With the pictures left out, write out the records verbatim.
PROVIDED ENTRIES below:
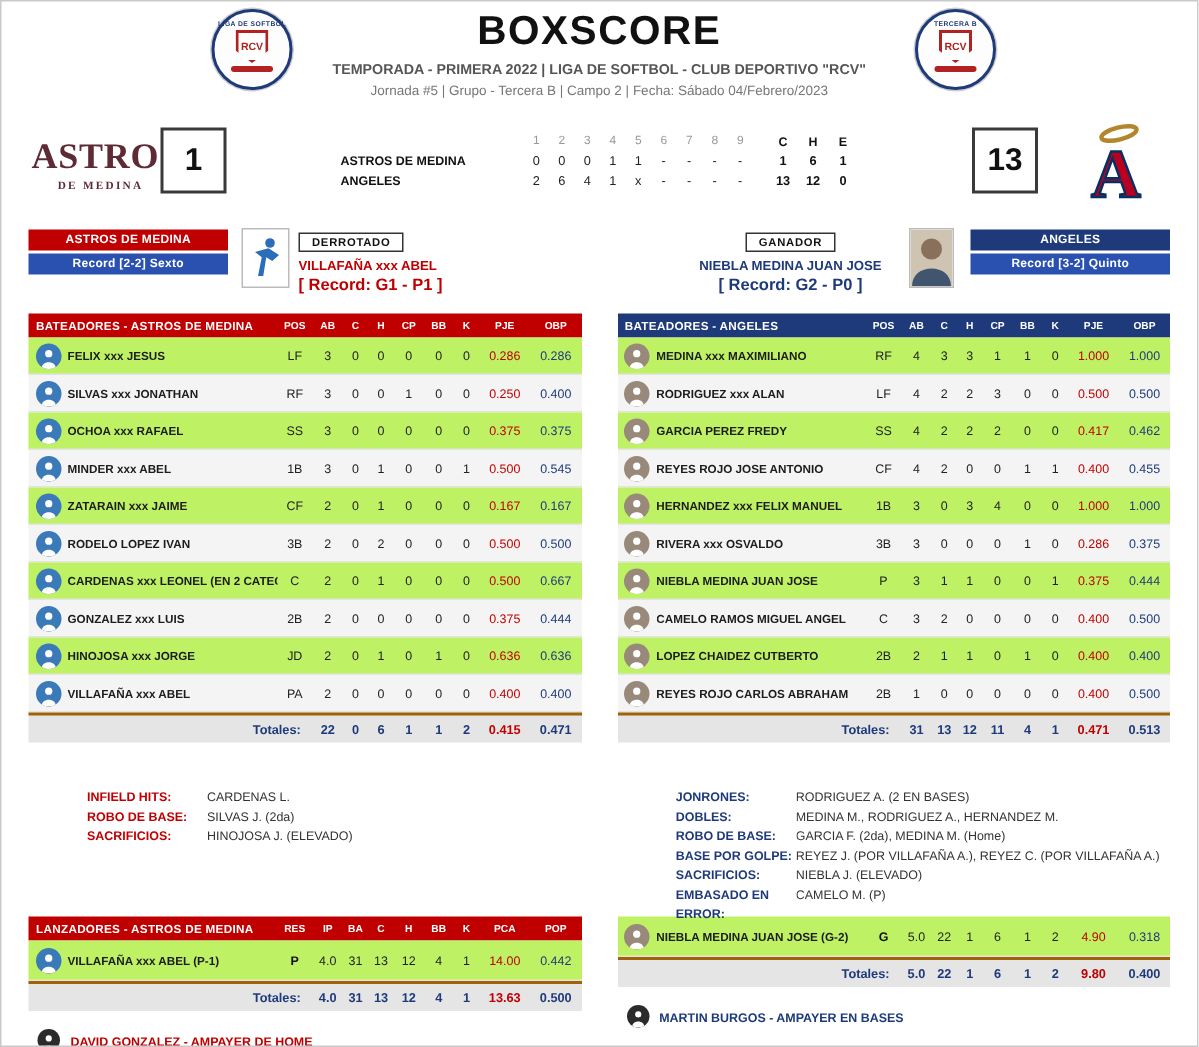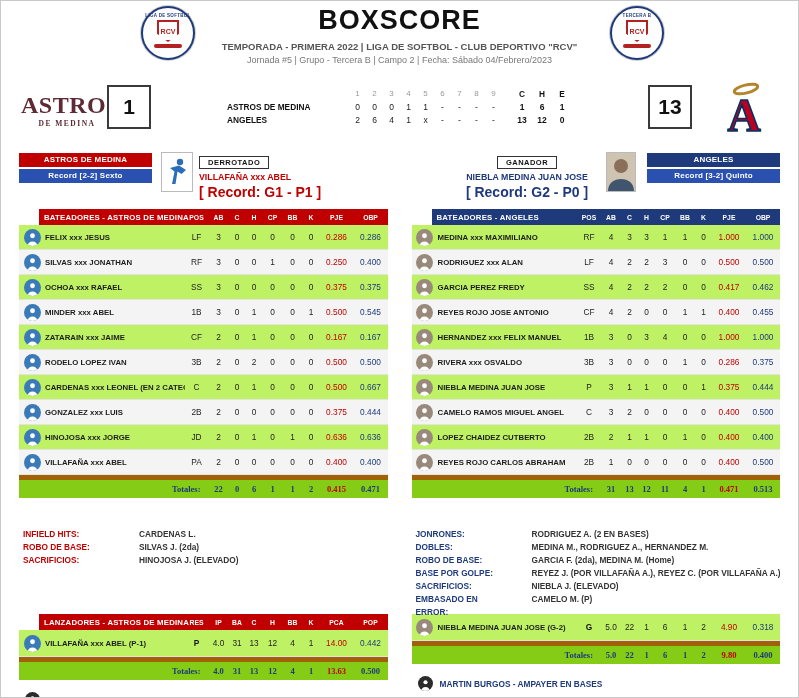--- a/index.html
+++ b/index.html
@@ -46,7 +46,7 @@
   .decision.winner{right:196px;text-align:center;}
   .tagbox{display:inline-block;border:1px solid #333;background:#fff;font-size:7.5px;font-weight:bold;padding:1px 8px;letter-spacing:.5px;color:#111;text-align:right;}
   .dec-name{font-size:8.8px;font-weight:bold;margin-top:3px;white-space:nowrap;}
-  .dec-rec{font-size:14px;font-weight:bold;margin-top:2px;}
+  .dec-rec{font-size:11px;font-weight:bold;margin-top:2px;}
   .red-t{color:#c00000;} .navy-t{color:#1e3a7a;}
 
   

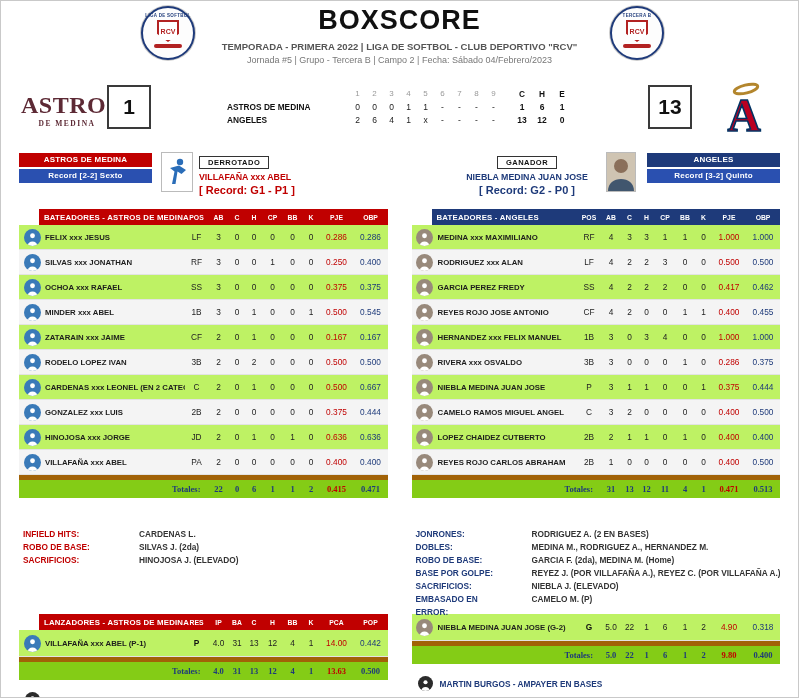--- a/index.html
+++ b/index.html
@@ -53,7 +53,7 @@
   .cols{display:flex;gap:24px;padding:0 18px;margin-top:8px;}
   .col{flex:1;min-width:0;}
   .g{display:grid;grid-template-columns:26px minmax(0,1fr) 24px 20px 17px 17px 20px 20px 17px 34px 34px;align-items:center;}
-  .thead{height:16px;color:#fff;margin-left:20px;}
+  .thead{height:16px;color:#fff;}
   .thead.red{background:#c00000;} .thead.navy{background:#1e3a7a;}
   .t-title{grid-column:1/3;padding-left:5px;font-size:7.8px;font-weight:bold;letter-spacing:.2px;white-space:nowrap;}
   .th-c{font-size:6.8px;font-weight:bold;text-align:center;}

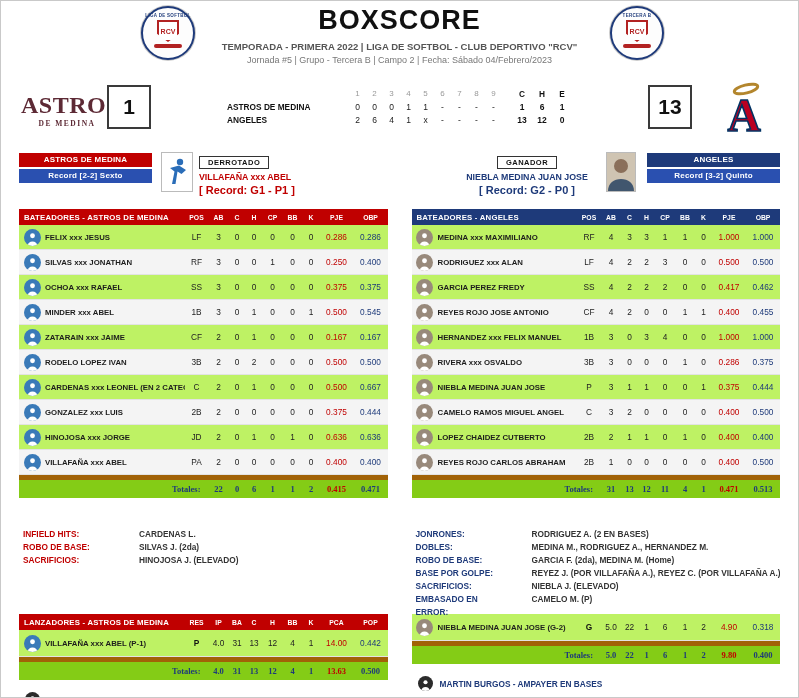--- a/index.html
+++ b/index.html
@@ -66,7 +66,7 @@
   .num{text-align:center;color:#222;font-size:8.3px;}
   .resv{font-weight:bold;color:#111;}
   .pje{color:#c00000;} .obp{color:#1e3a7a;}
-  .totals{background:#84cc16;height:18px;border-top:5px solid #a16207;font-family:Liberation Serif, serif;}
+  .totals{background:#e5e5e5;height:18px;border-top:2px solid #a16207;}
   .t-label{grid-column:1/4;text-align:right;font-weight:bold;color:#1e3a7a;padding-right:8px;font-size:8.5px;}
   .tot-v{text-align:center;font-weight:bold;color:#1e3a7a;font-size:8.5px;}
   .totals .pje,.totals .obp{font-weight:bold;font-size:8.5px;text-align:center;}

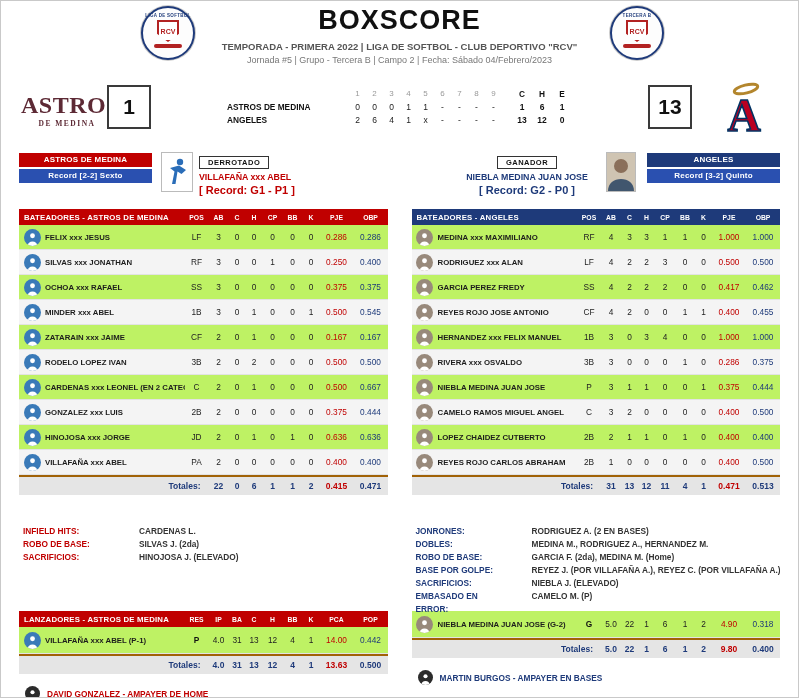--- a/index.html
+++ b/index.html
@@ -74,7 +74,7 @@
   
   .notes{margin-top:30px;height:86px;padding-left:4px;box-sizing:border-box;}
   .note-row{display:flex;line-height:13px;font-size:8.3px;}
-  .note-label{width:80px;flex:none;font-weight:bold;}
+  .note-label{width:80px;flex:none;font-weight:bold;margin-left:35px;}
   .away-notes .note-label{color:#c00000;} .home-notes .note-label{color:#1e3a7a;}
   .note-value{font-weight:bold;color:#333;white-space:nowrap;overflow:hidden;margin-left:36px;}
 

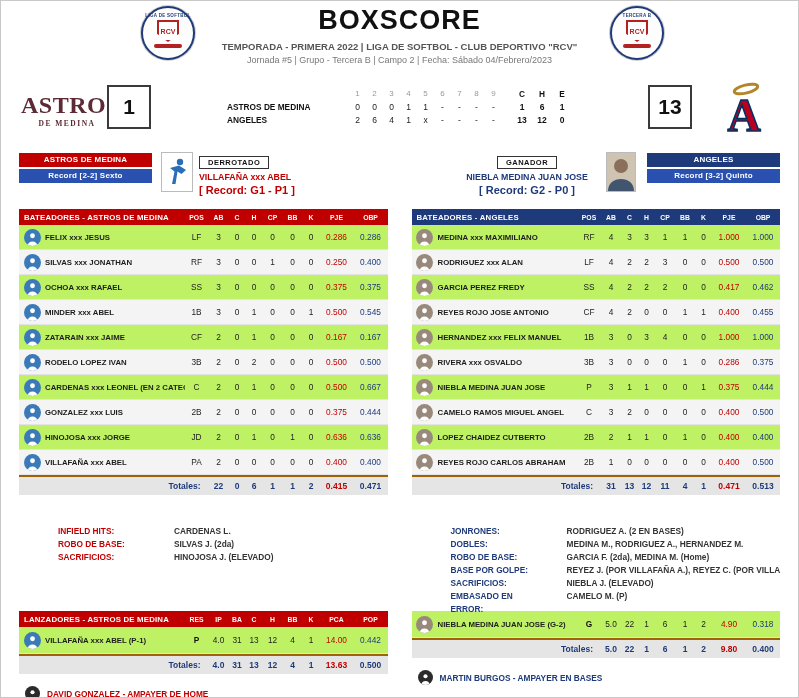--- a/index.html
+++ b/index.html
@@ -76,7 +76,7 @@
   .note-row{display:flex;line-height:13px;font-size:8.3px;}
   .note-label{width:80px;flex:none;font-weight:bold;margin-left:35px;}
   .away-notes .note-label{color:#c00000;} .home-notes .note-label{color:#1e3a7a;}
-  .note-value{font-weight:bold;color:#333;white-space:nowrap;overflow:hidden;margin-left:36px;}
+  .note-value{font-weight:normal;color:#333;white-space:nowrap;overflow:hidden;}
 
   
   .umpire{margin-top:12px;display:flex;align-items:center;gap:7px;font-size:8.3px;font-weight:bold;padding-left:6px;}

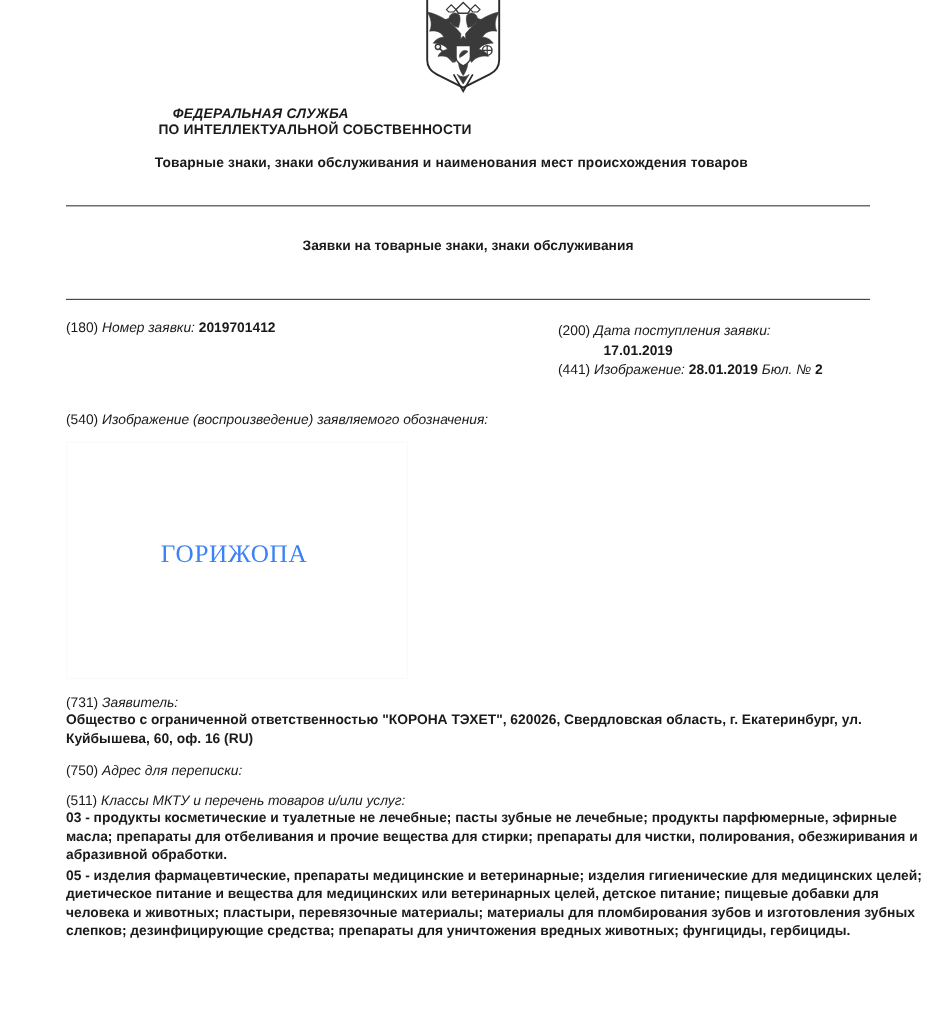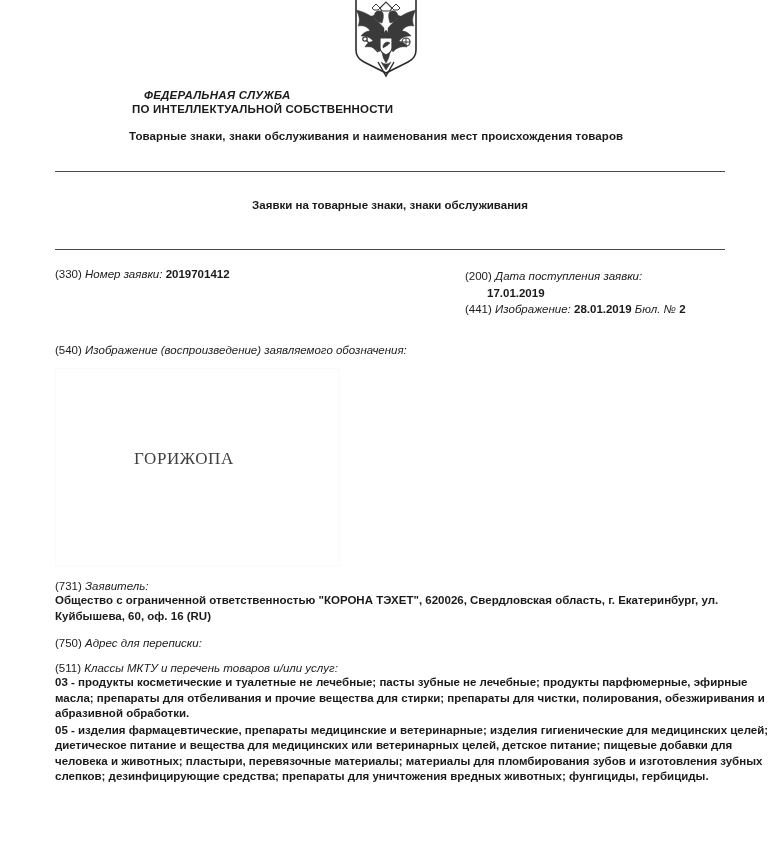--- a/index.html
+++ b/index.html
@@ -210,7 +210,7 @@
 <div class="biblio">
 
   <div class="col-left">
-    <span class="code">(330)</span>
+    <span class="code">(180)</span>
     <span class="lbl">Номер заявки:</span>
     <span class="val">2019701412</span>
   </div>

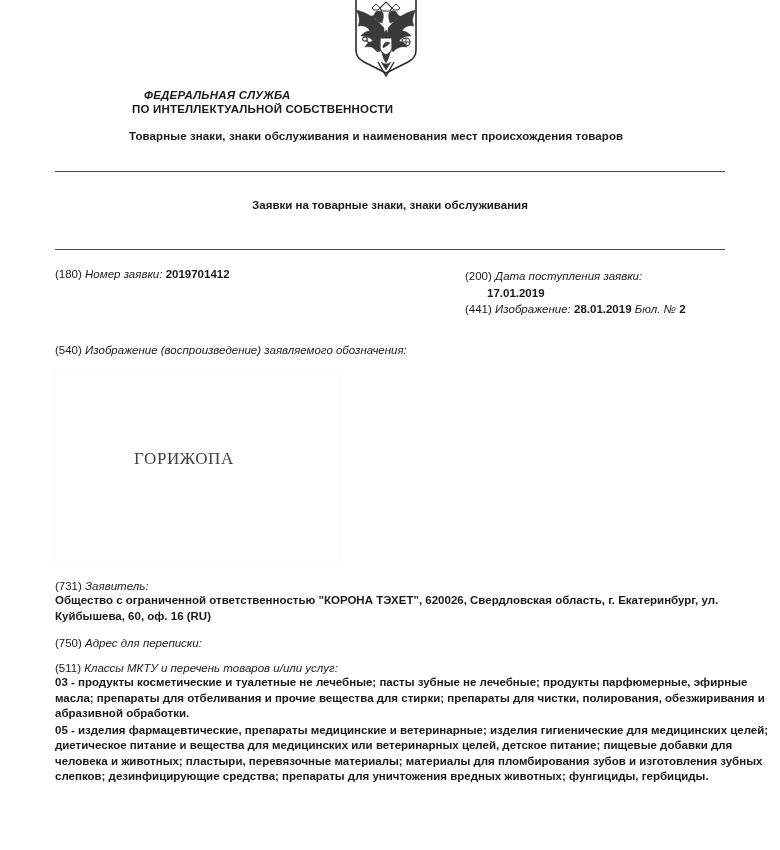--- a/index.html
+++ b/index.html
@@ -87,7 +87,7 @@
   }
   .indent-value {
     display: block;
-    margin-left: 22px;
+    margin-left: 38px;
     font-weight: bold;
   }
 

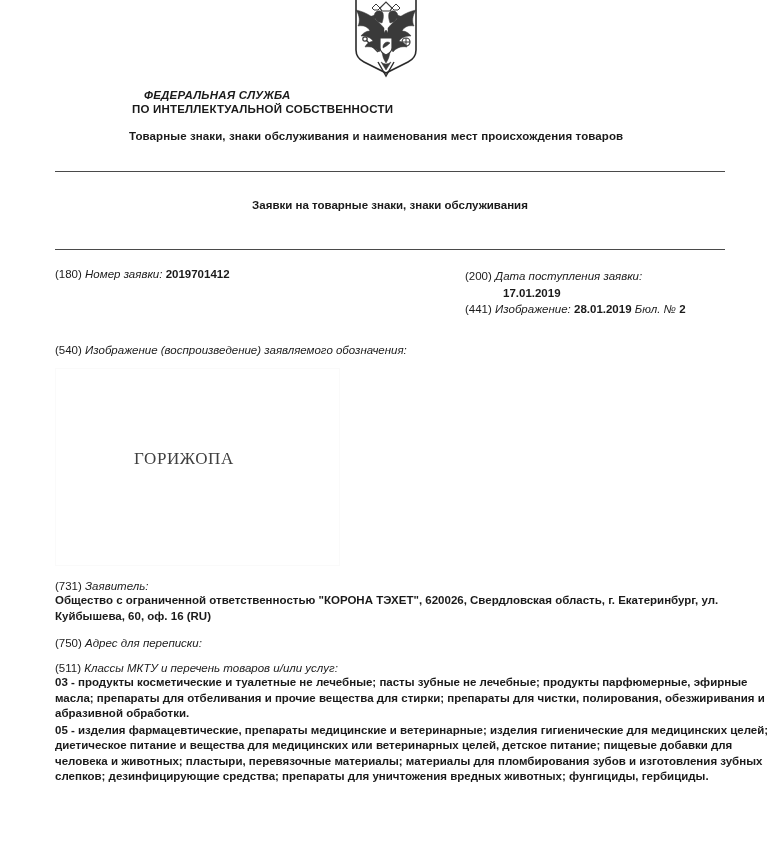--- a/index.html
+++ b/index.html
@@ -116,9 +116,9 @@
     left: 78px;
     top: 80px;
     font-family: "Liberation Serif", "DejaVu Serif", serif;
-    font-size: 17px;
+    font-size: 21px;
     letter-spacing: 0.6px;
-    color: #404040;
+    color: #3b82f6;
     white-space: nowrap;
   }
End of PROVIDED ENTRIES.
» **REPLY TO THE TASK**:
--- a/index.html
+++ b/index.html
@@ -46,7 +46,7 @@
   .decision.winner{right:196px;text-align:center;}
   .tagbox{display:inline-block;border:1px solid #333;background:#fff;font-size:7.5px;font-weight:bold;padding:1px 8px;letter-spacing:.5px;color:#111;text-align:right;}
   .dec-name{font-size:8.8px;font-weight:bold;margin-top:3px;white-space:nowrap;}
-  .dec-rec{font-size:14px;font-weight:bold;margin-top:2px;}
+  .dec-rec{font-size:11px;font-weight:bold;margin-top:2px;}
   .red-t{color:#c00000;} .navy-t{color:#1e3a7a;}
 
   

--- a/index.html
+++ b/index.html
@@ -53,7 +53,7 @@
   .cols{display:flex;gap:24px;padding:0 18px;margin-top:8px;}
   .col{flex:1;min-width:0;}
   .g{display:grid;grid-template-columns:26px minmax(0,1fr) 24px 20px 17px 17px 20px 20px 17px 34px 34px;align-items:center;}
-  .thead{height:16px;color:#fff;margin-left:20px;}
+  .thead{height:16px;color:#fff;}
   .thead.red{background:#c00000;} .thead.navy{background:#1e3a7a;}
   .t-title{grid-column:1/3;padding-left:5px;font-size:7.8px;font-weight:bold;letter-spacing:.2px;white-space:nowrap;}
   .th-c{font-size:6.8px;font-weight:bold;text-align:center;}

--- a/index.html
+++ b/index.html
@@ -66,7 +66,7 @@
   .num{text-align:center;color:#222;font-size:8.3px;}
   .resv{font-weight:bold;color:#111;}
   .pje{color:#c00000;} .obp{color:#1e3a7a;}
-  .totals{background:#84cc16;height:18px;border-top:5px solid #a16207;font-family:Liberation Serif, serif;}
+  .totals{background:#e5e5e5;height:18px;border-top:2px solid #a16207;}
   .t-label{grid-column:1/4;text-align:right;font-weight:bold;color:#1e3a7a;padding-right:8px;font-size:8.5px;}
   .tot-v{text-align:center;font-weight:bold;color:#1e3a7a;font-size:8.5px;}
   .totals .pje,.totals .obp{font-weight:bold;font-size:8.5px;text-align:center;}

--- a/index.html
+++ b/index.html
@@ -74,7 +74,7 @@
   
   .notes{margin-top:30px;height:86px;padding-left:4px;box-sizing:border-box;}
   .note-row{display:flex;line-height:13px;font-size:8.3px;}
-  .note-label{width:80px;flex:none;font-weight:bold;}
+  .note-label{width:80px;flex:none;font-weight:bold;margin-left:35px;}
   .away-notes .note-label{color:#c00000;} .home-notes .note-label{color:#1e3a7a;}
   .note-value{font-weight:bold;color:#333;white-space:nowrap;overflow:hidden;margin-left:36px;}
 

--- a/index.html
+++ b/index.html
@@ -76,7 +76,7 @@
   .note-row{display:flex;line-height:13px;font-size:8.3px;}
   .note-label{width:80px;flex:none;font-weight:bold;margin-left:35px;}
   .away-notes .note-label{color:#c00000;} .home-notes .note-label{color:#1e3a7a;}
-  .note-value{font-weight:bold;color:#333;white-space:nowrap;overflow:hidden;margin-left:36px;}
+  .note-value{font-weight:normal;color:#333;white-space:nowrap;overflow:hidden;}
 
   
   .umpire{margin-top:12px;display:flex;align-items:center;gap:7px;font-size:8.3px;font-weight:bold;padding-left:6px;}

--- a/index.html
+++ b/index.html
@@ -210,7 +210,7 @@
 <div class="biblio">
 
   <div class="col-left">
-    <span class="code">(330)</span>
+    <span class="code">(180)</span>
     <span class="lbl">Номер заявки:</span>
     <span class="val">2019701412</span>
   </div>

--- a/index.html
+++ b/index.html
@@ -87,7 +87,7 @@
   }
   .indent-value {
     display: block;
-    margin-left: 22px;
+    margin-left: 38px;
     font-weight: bold;
   }
 

--- a/index.html
+++ b/index.html
@@ -116,9 +116,9 @@
     left: 78px;
     top: 80px;
     font-family: "Liberation Serif", "DejaVu Serif", serif;
-    font-size: 17px;
+    font-size: 21px;
     letter-spacing: 0.6px;
-    color: #404040;
+    color: #3b82f6;
     white-space: nowrap;
   }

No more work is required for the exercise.